Goal of the exercise — Among the entries below, please repeat exactly and only the lines from the line containing "(883, 376) none" to the line containing "(952, 412) none", both lines included.

········

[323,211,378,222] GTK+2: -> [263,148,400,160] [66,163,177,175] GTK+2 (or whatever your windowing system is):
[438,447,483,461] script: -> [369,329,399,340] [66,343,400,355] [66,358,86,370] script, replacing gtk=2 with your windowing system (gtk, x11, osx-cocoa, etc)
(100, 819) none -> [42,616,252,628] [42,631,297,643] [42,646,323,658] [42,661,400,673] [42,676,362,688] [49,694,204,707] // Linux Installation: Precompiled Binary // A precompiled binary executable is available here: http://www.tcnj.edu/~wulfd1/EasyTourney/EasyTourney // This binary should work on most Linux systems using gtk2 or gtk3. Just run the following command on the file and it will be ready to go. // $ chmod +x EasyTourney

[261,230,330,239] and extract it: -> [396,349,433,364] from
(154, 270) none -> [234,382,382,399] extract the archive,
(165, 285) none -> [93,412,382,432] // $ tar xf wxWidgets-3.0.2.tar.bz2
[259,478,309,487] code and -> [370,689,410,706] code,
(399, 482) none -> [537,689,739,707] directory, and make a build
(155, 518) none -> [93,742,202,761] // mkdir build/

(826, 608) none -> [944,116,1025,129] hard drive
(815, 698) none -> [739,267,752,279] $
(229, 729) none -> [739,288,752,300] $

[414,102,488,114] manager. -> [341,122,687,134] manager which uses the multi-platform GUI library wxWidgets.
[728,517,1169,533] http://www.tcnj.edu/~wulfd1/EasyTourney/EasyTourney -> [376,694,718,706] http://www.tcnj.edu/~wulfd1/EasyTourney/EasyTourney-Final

········

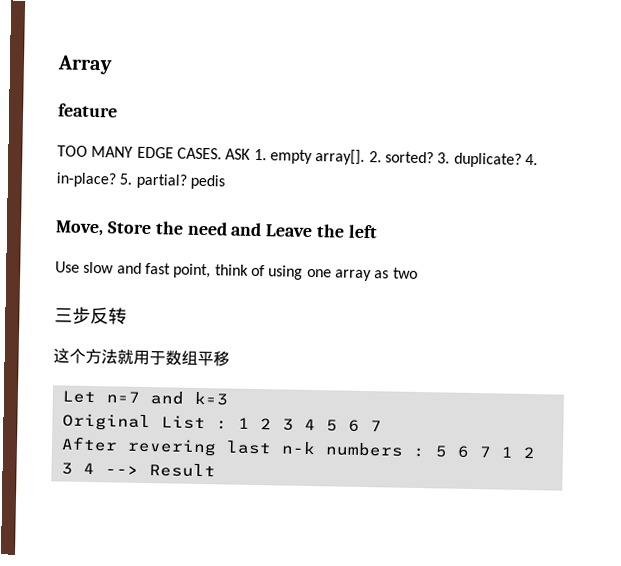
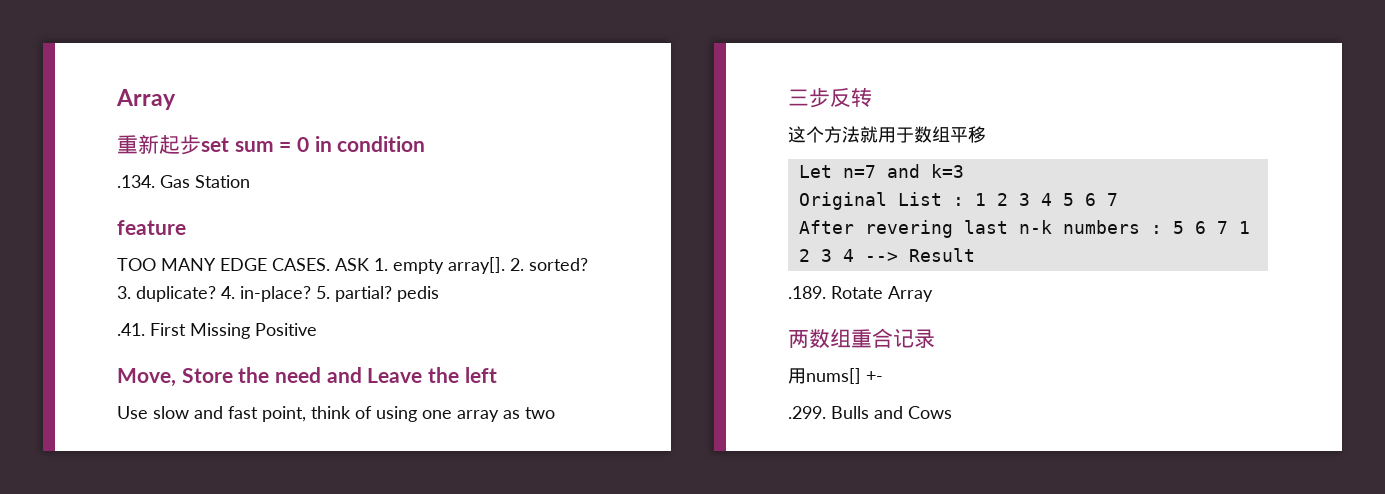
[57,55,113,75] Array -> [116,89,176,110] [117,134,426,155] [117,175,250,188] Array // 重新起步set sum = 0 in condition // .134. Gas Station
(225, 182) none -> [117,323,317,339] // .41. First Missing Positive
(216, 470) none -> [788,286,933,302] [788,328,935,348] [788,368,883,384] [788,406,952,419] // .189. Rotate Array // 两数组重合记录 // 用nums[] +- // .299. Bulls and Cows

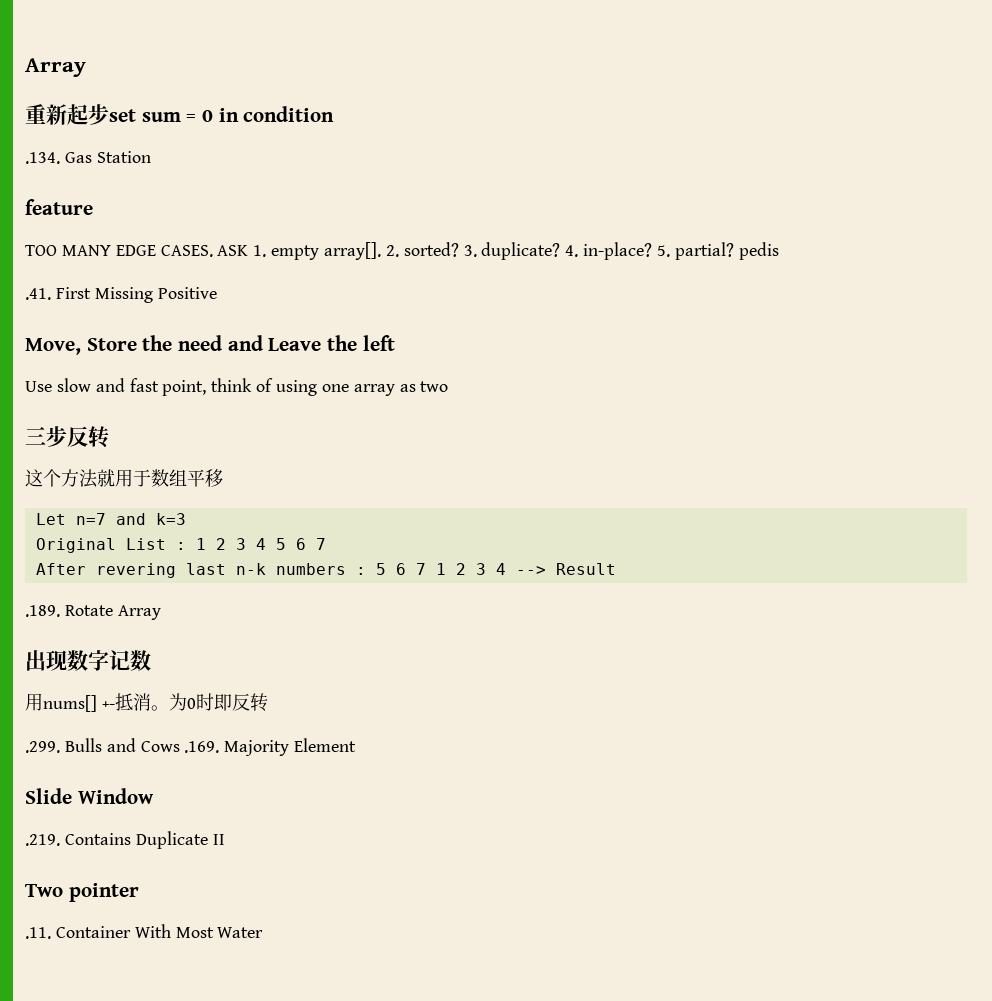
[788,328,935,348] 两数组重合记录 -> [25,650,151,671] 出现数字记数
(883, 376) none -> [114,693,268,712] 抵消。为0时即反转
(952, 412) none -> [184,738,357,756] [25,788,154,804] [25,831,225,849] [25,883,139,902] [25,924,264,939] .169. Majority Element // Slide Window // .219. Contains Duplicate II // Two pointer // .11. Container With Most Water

········

Output of the task —
(883, 376) none -> [114,693,268,712] 抵消。为0时即反转
(952, 412) none -> [184,738,357,756] [25,788,154,804] [25,831,225,849] [25,883,139,902] [25,924,264,939] .169. Majority Element // Slide Window // .219. Contains Duplicate II // Two pointer // .11. Container With Most Water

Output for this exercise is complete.